TitleAutoproteolysis in hedgehog protein biogenesis.
Publication TypeJournal Article
Year of Publication1994
AuthorsLee JJ, Ekker SC, von Kessler DP, Porter JA, Sun BI, Beachy PA
JournalScience (New York, N.Y.)
Date Published1994 Dec 2
KeywordsAmino Acid Sequence, Animals, Cell Line, Drosophila, Drosophila Proteins, Embryo, Nonmammalian, Embryonic Induction, Gene Expression Regulation, Developmental, Genes, Insect, Hedgehog Proteins, Models, Biological, Molecular Sequence Data, Mutation, Protein Precursors, Protein Processing, Post-Translational, Proteins, Serine Endopeptidases, Signal Transduction

Extracellular signaling proteins encoded by the hedgehog (hh) multigene family are responsible for the patterning of a variety of embryonic structures in vertebrates and invertebrates.
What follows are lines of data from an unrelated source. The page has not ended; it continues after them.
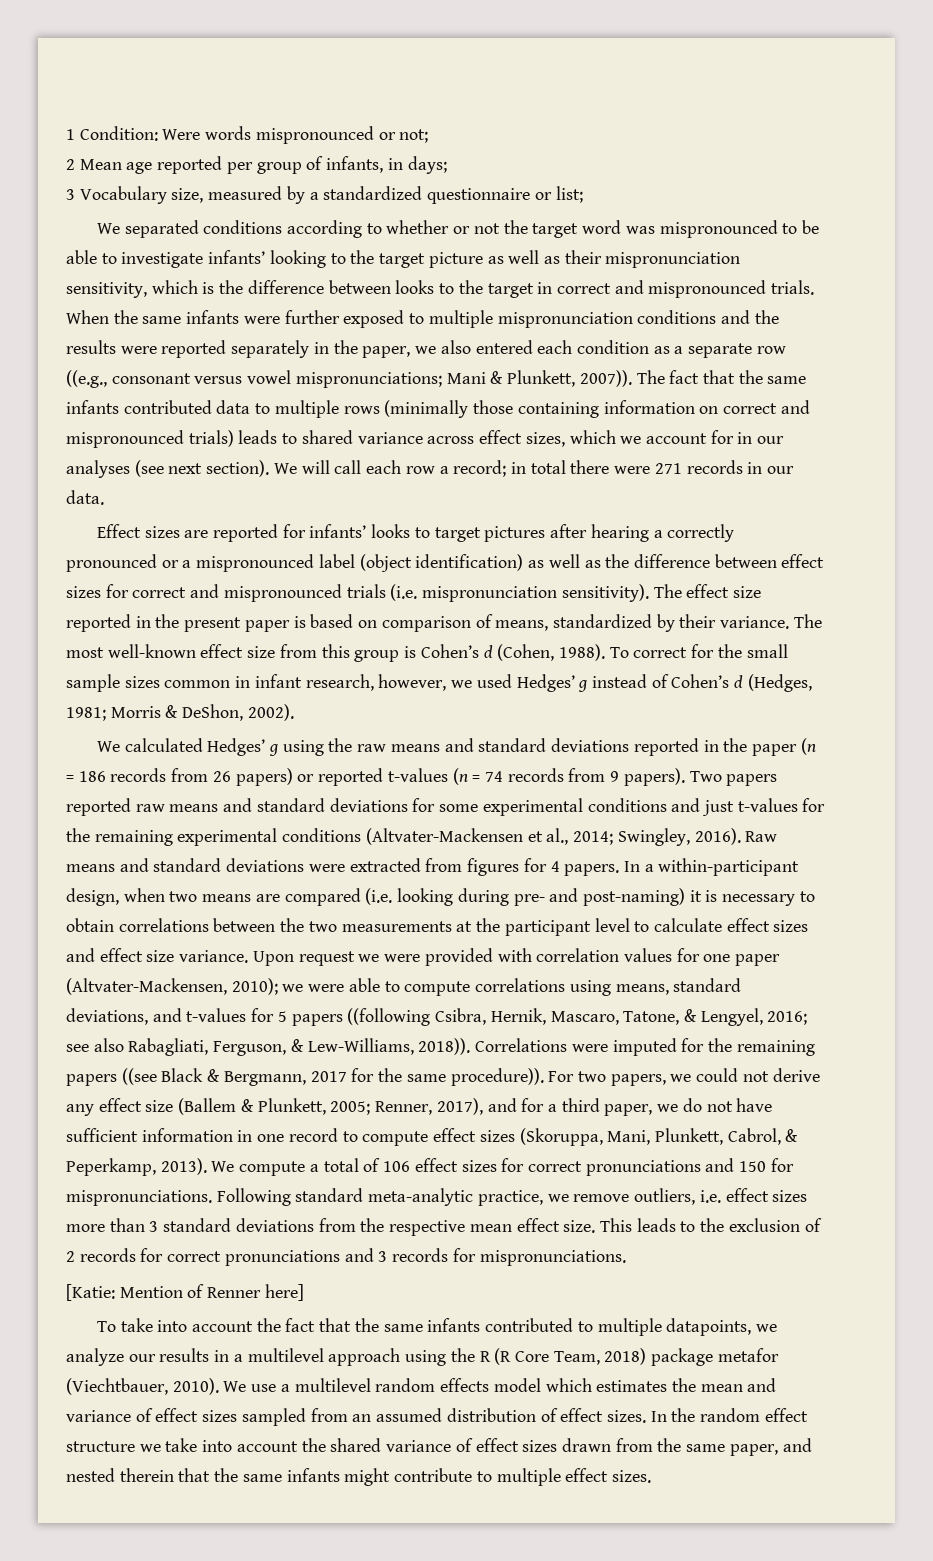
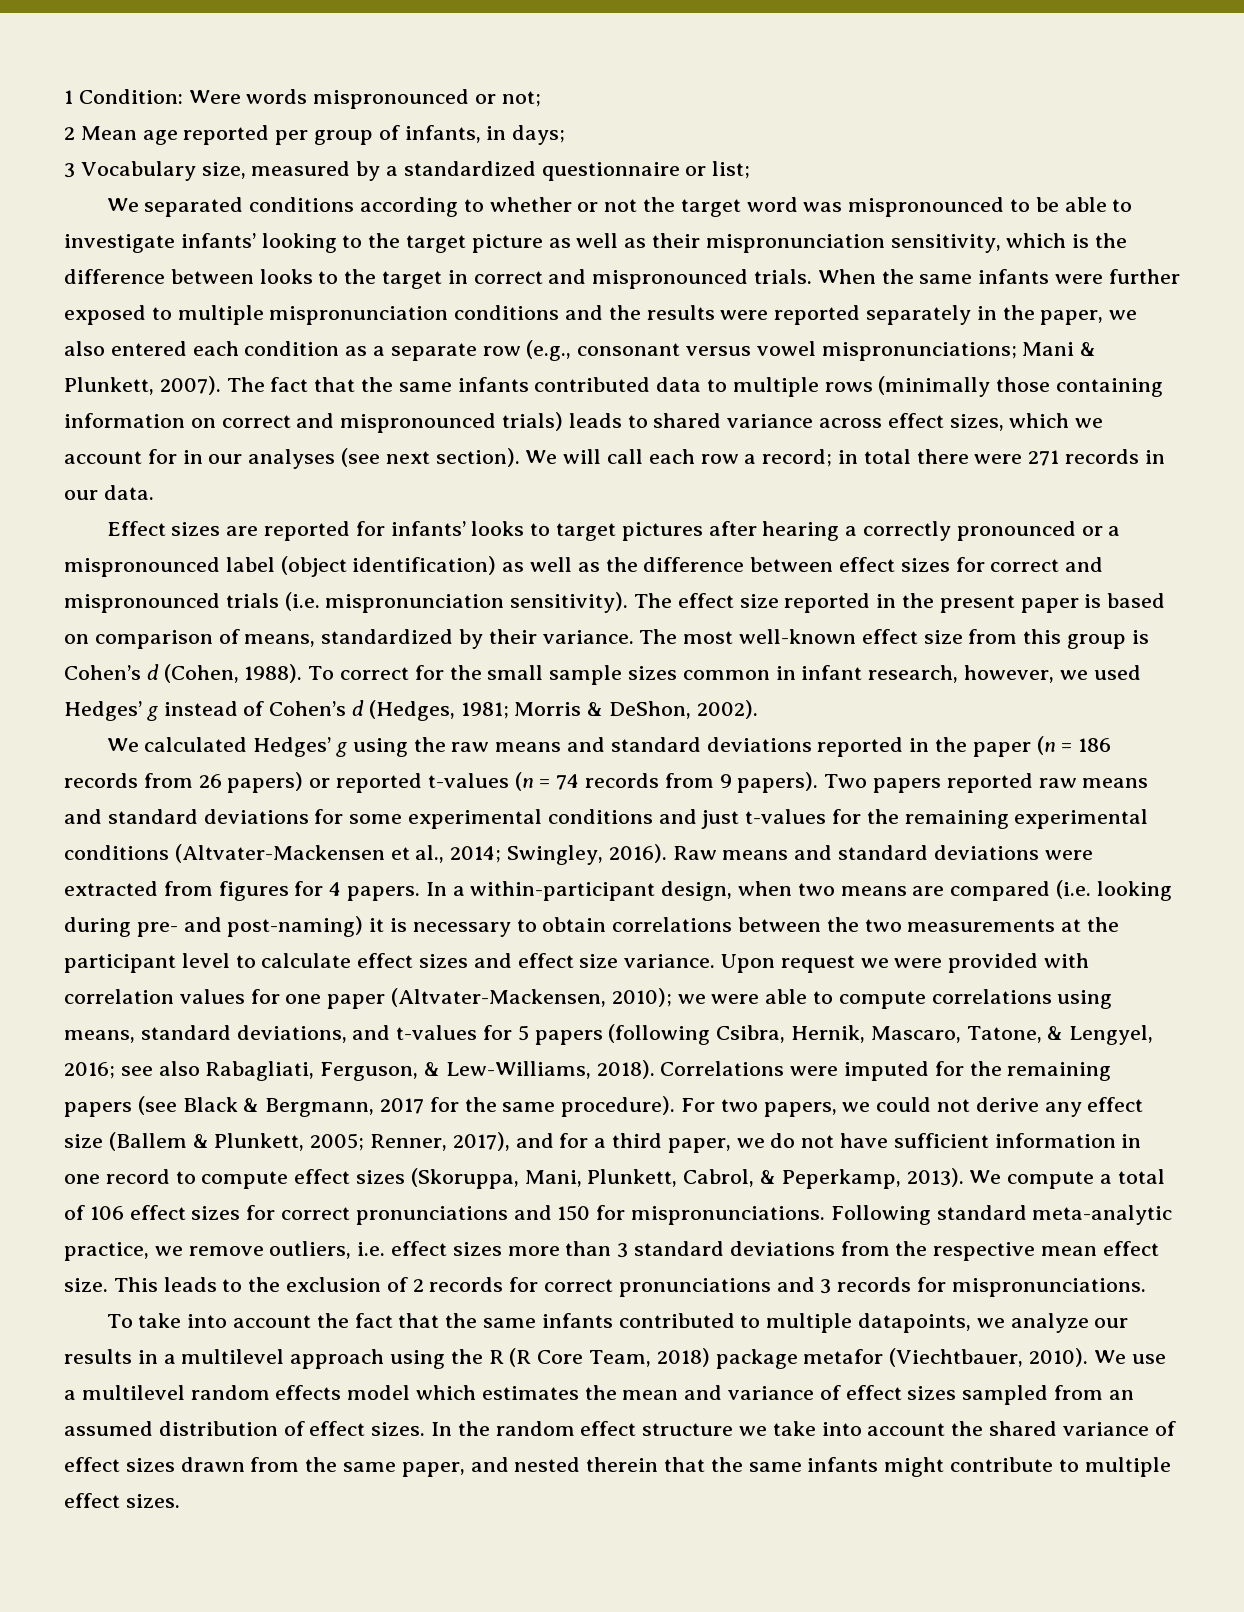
- When the same infants were further exposed to multiple mispronunciation conditions and the results were reported separately in the paper, we also entered each condition as a separate row ((e.g., consonant versus vowel mispronunciations; Mani & Plunkett, 2007)).
+ When the same infants were further exposed to multiple mispronunciation conditions and the results were reported separately in the paper, we also entered each condition as a separate row (e.g., consonant versus vowel mispronunciations; Mani & Plunkett, 2007).
- Upon request we were provided with correlation values for one paper (Altvater-Mackensen, 2010); we were able to compute correlations using means, standard deviations, and t-values for 5 papers ((following Csibra, Hernik, Mascaro, Tatone, & Lengyel, 2016; see also Rabagliati, Ferguson, & Lew-Williams, 2018)).
+ Upon request we were provided with correlation values for one paper (Altvater-Mackensen, 2010); we were able to compute correlations using means, standard deviations, and t-values for 5 papers (following Csibra, Hernik, Mascaro, Tatone, & Lengyel, 2016; see also Rabagliati, Ferguson, & Lew-Williams, 2018).
- Correlations were imputed for the remaining papers ((see Black & Bergmann, 2017 for the same procedure)).
+ Correlations were imputed for the remaining papers (see Black & Bergmann, 2017 for the same procedure).
- [Katie: Mention of Renner here]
The Drosophila hh gene has now been shown to generate two predominant protein species that are derived by an internal autoproteolytic cleavage of a larger precursor. Mutations that reduced the efficiency of autoproteolysis in vitro diminished precursor cleavage in vivo and also impaired the signaling and patterning activities of the HH protein. The two HH protein species exhibited distinctive biochemical properties and tissue distribution, and these differences suggest a mechanism that could account for the long- and short-range signaling activities of HH in vivo.